In connection to knowledge and learning, the concept of the “knowledge base” might contribute to a better understanding also of demonstration activities. Asheim and Coenen distinguish between two types of knowledge bases, a synthetic and an analytical knowledge base [36
] (p. 1176). A synthetic knowledge base conceptualises innovation processes dominated by “the application of existing knowledge or through new combinations of knowledge” (ibid), while an analytical knowledge base “refers to industrial settings, where scientific knowledge is highly important, and where knowledge creation is often based on cognitive and rational processes, or on formal models” (ibid). Put differently, synthetic knowledge is about designing and constructing something, while analytical knowledge is about understanding and explaining something. Drawing on the concept of knowledge bases, [37
] further refine the distinction for the analysis of innovation biographies. Here innovation is conceptualized as a learning process that involves “analysis” and “synthesis”. Analysis refers to the understanding and explanation of features of the (natural) world. “Synthesis” refers to the designing or construction of something in order to attain functional goals [38
]. Analysis typically belongs to the realm of natural science, whereas synthesis typically belongs to engineering.

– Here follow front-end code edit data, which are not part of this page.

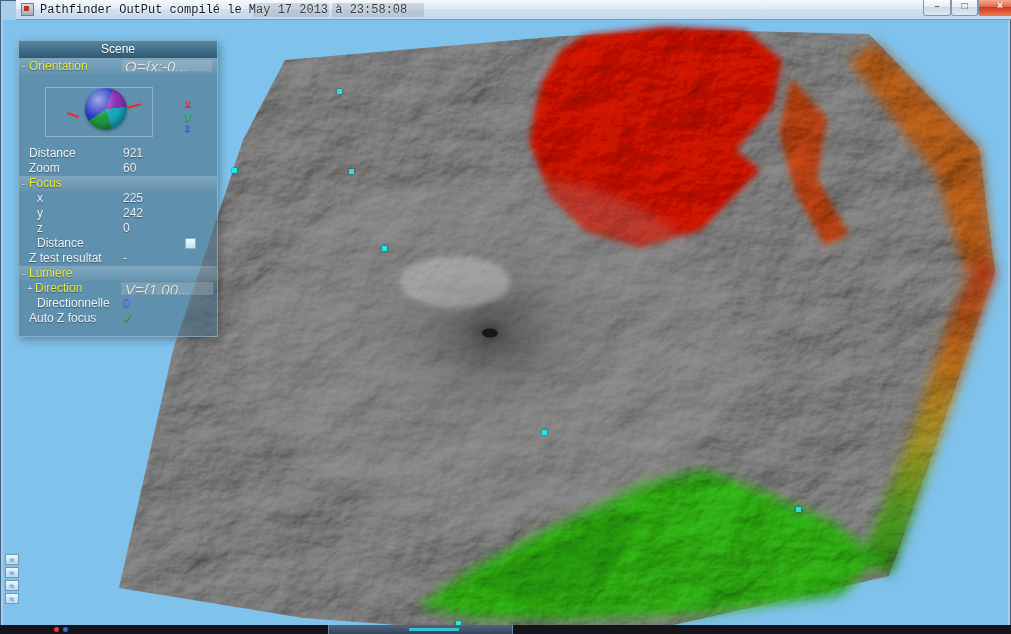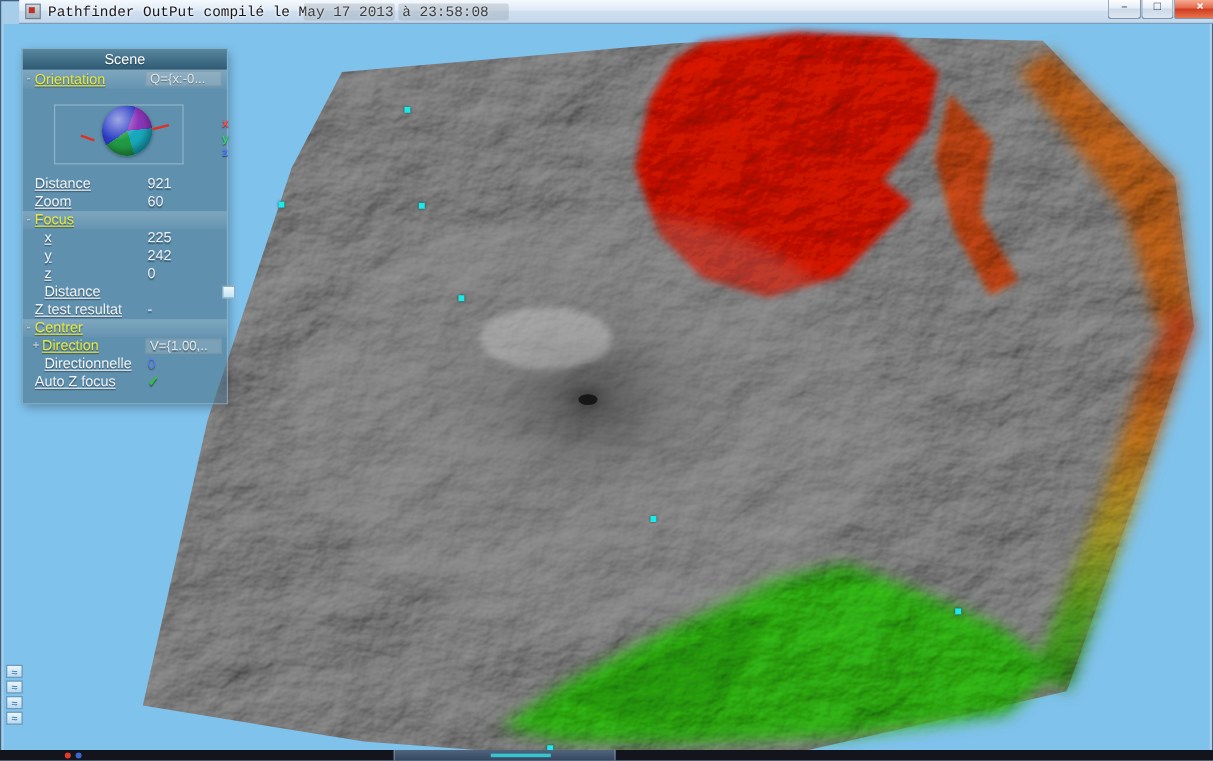--- a/index.html
+++ b/index.html
@@ -33,7 +33,7 @@
     box-shadow:0 0 2px rgba(0,50,50,0.8); }
 
   
-  .scene-panel { position:absolute; left:15px; top:20px; width:172px; padding-bottom:10px;
+  .scene-panel { position:absolute; left:15px; top:20px; width:200px; padding-bottom:10px;
     background:rgba(74,110,134,0.60); border:1px solid rgba(185,215,230,0.45);
     box-shadow:2px 3px 8px rgba(0,0,0,0.30);
     color:#eef3f6; font-size:12px; text-shadow:0 1px 1px rgba(0,0,0,0.40); }

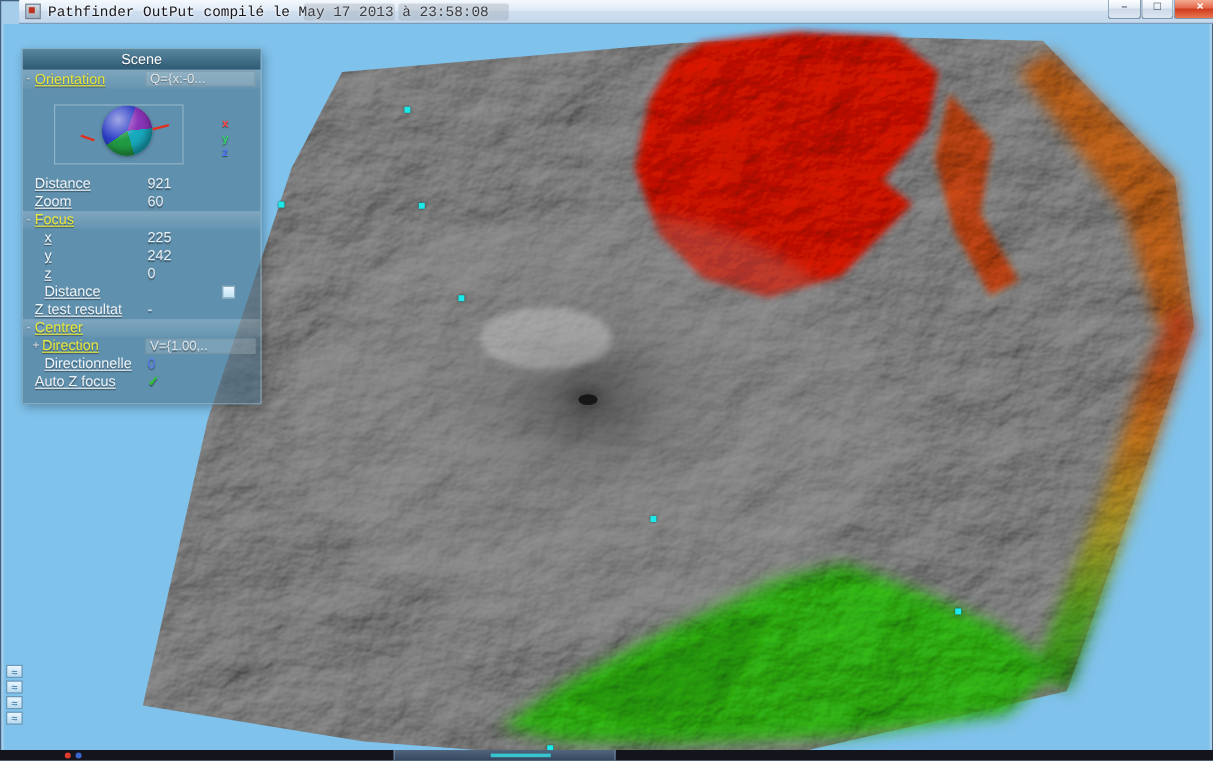--- a/index.html
+++ b/index.html
@@ -43,7 +43,7 @@
   .prow.orow { height:16px; line-height:16px; }
   .section { background:linear-gradient(rgba(255,255,255,0.20),rgba(255,255,255,0.04)); }
   .prefix { position:absolute; left:3px; top:0; color:#d6dde2; font-size:10px; }
-  .plabel { position:absolute; left:10px; top:0;text-decoration:underline; }
+  .plabel { position:absolute; left:10px; top:0; }
   .plabel.sec { color:#e8e83a; }
   .i1 .plabel { left:18px; }
   .sub .prefix { left:8px; }

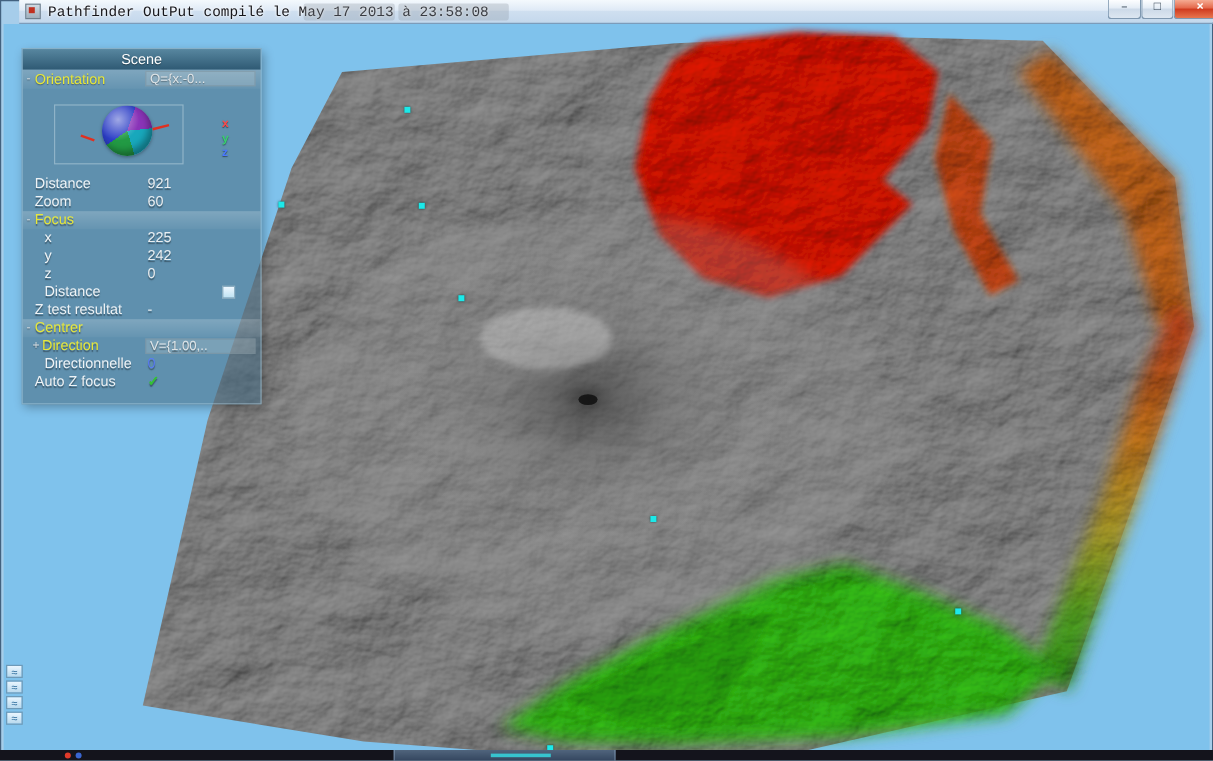--- a/index.html
+++ b/index.html
@@ -53,7 +53,7 @@
   .vcheck { color:#33c233; font-weight:bold; }
   .vbox { position:absolute; left:102px; right:4px; top:1px; height:13px; line-height:13px;
     background:rgba(195,205,210,0.28); border:1px solid rgba(120,140,150,0.45);
-    padding:0 3px; font-size:11px; color:#dfe5e8; overflow:hidden; }
+    padding:0 3px; font-size:15px; color:#dfe5e8; overflow:hidden;font-style:italic; }
   .chk { position:absolute; left:166px; top:2px; width:11px; height:11px;
     background:linear-gradient(#eef8ff,#bfe2f2); border:1px solid #8fb0c2; }
 

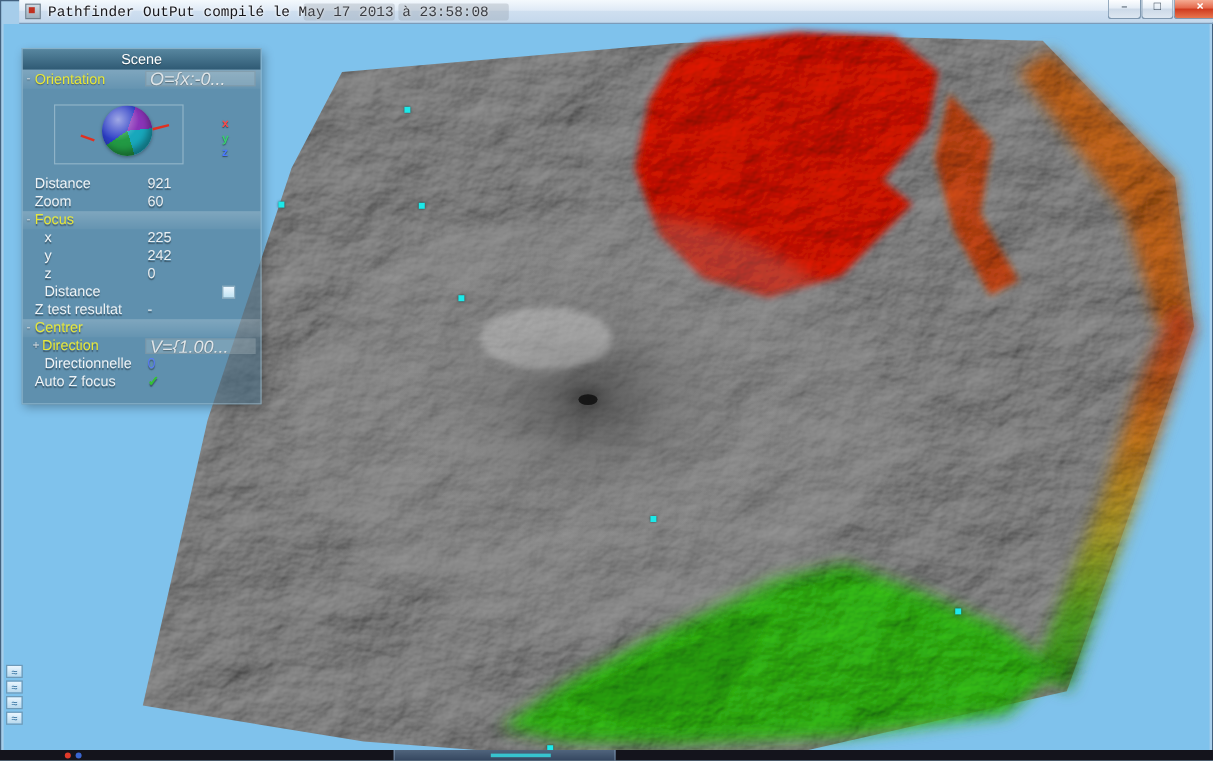--- a/index.html
+++ b/index.html
@@ -217,7 +217,7 @@
 
       <div class="prow section">
         <span class="prefix">-</span>
-        <span class="plabel sec">Centrer</span>
+        <span class="plabel sec">Lumiere</span>
       </div>
       <div class="prow sub">
         <span class="prefix">+</span>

However, these concepts are more or less ideal types. In demonstration projects, both knowledge bases often come together since demonstration projects tend to involve not just research collaboration between firms and research organisations, but also interactive learning with customers and suppliers [39
]. The integration of both synthetic and analytical knowledge bases become even more evident when adding a spatial dimension to the analysis of demonstration projects [36
] (p. 1179f). Harborne, Hendry and Brown [13
] follow Karlström and Andersson in their distinction of different results of demonstration projects supported by the government: “(i) learning; (ii) opening a market through increasing customer awareness and clarifying institutional barriers; and (iii) forming a network of actors to drive technology and policy change” [14
] (p. 169). They highlight that government policy has to take into account the impact of a range of competing technologies and therefore to consider multiple demonstration projects, not just to pick one winner. Their analysis of demonstration projects for fuel cell technology in public busses reveals that (1) these demonstration projects are purely framed as technological and not as social experiments, which explains some of the limited results, and (2) alternative technologies complicate a picking winner strategy and therefore they suggest building socio-technical scenarios to establish a social vision (2007).
Hendry et al. [15
] addressed an issue related to who has ownership of the learning outcomes of the demonstration projects and trials. How far the learning has been captured only by a single firm or has been disseminated to others remains a question. Different stakeholders have different interests and can act differently in the diffusion of the results of the projects. An issue is also how larger companies and SMEs (small- and medium-sized enterprises) collaborate in such projects and how the companies retain control of significant intellectual property. Hendry et al. [15
] (p. 4517) concluded that it may be easier to enable learning “down the supply chain than in promoting technology exchange between partners.”
Finally, Asveld [40
] has emphasized that experimental approaches can also facilitate other types of learning, such as learning about moral and institutions. Moral learning involves gaining an understanding of “values motivating support for technological developments, understandings of those values and consequently the norms by which we evaluate technologies.” Institutional learning involves gaining an understanding of social processes and vested interests that might promote or hamper the development and deployment of a technology.